The problem:
Within the listing below, how many lines include the string "other"? Reply with only the number.

Extracted entries:
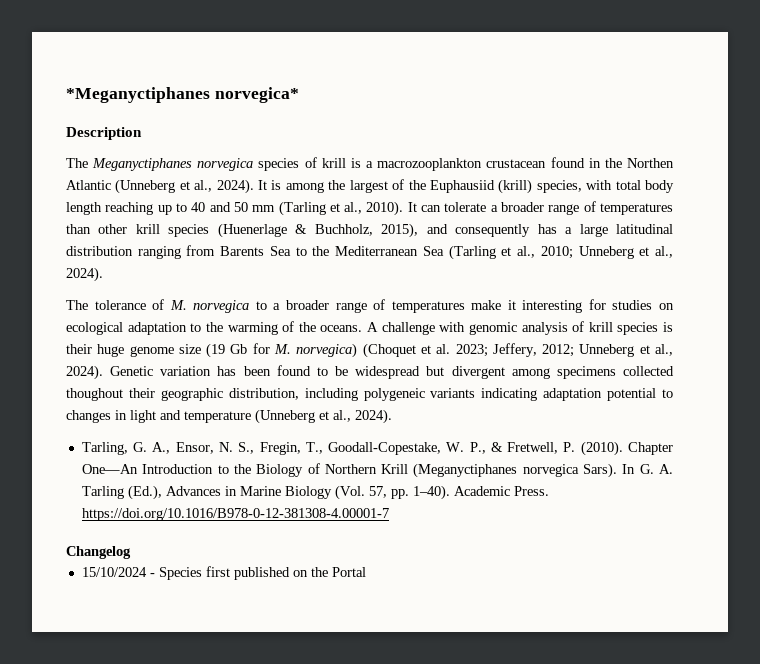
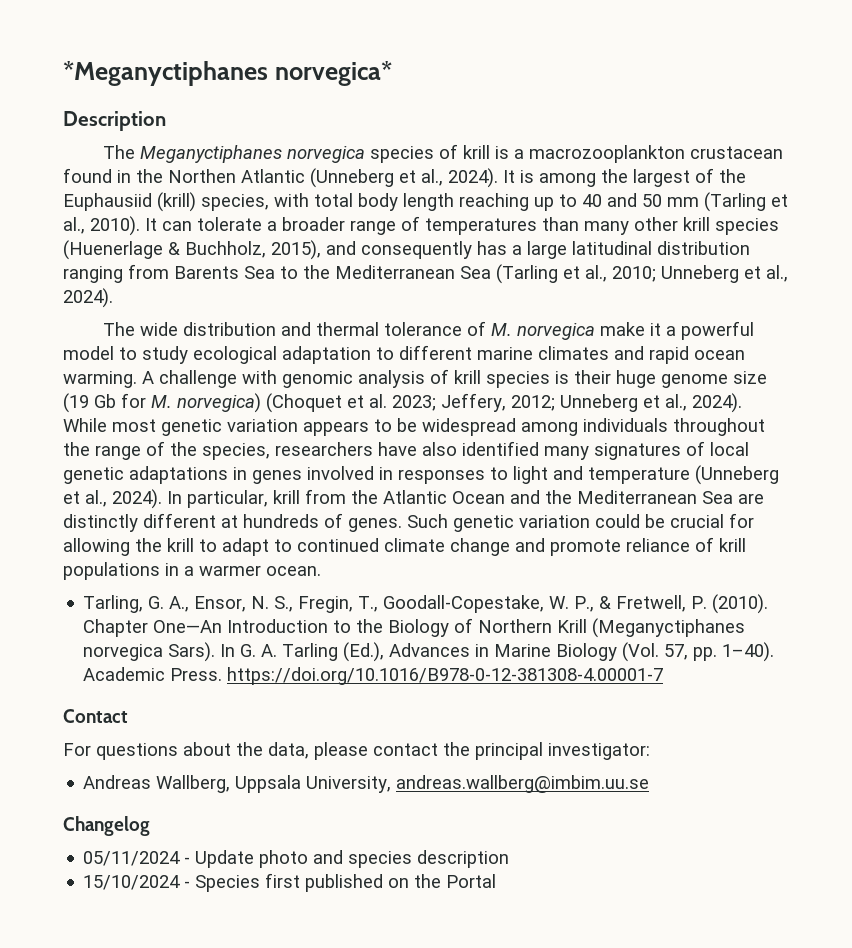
- It can tolerate a broader range of temperatures than other krill species (Huenerlage & Buchholz, 2015), and consequently has a large latitudinal distribution ranging from Barents Sea to the Mediterranean Sea (Tarling et al., 2010; Unneberg et al., 2024).
+ It can tolerate a broader range of temperatures than many other krill species (Huenerlage & Buchholz, 2015), and consequently has a large latitudinal distribution ranging from Barents Sea to the Mediterranean Sea (Tarling et al., 2010; Unneberg et al., 2024).
- The tolerance of M. norvegica to a broader range of temperatures make it interesting for studies on ecological adaptation to the warming of the oceans.
+ The wide distribution and thermal tolerance of M. norvegica make it a powerful model to study ecological adaptation to different marine climates and rapid ocean warming.
- Genetic variation has been found to be widespread but divergent among specimens collected thoughout their geographic distribution, including polygeneic variants indicating adaptation potential to changes in light and temperature (Unneberg et al., 2024).
+ While most genetic variation appears to be widespread among individuals throughout the range of the species, researchers have also identified many signatures of local genetic adaptations in genes involved in responses to light and temperature (Unneberg et al., 2024). In particular, krill from the Atlantic Ocean and the Mediterranean Sea are distinctly different at hundreds of genes. Such genetic variation could be crucial for allowing the krill to adapt to continued climate change and promote reliance of krill populations in a warmer ocean.
+ Contact
+ For questions about the data, please contact the principal investigator:
+ Andreas Wallberg, Uppsala University, andreas.wallberg@imbim.uu.se
  Changelog
+ 05/11/2024 - Update photo and species description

Exercise solution:
2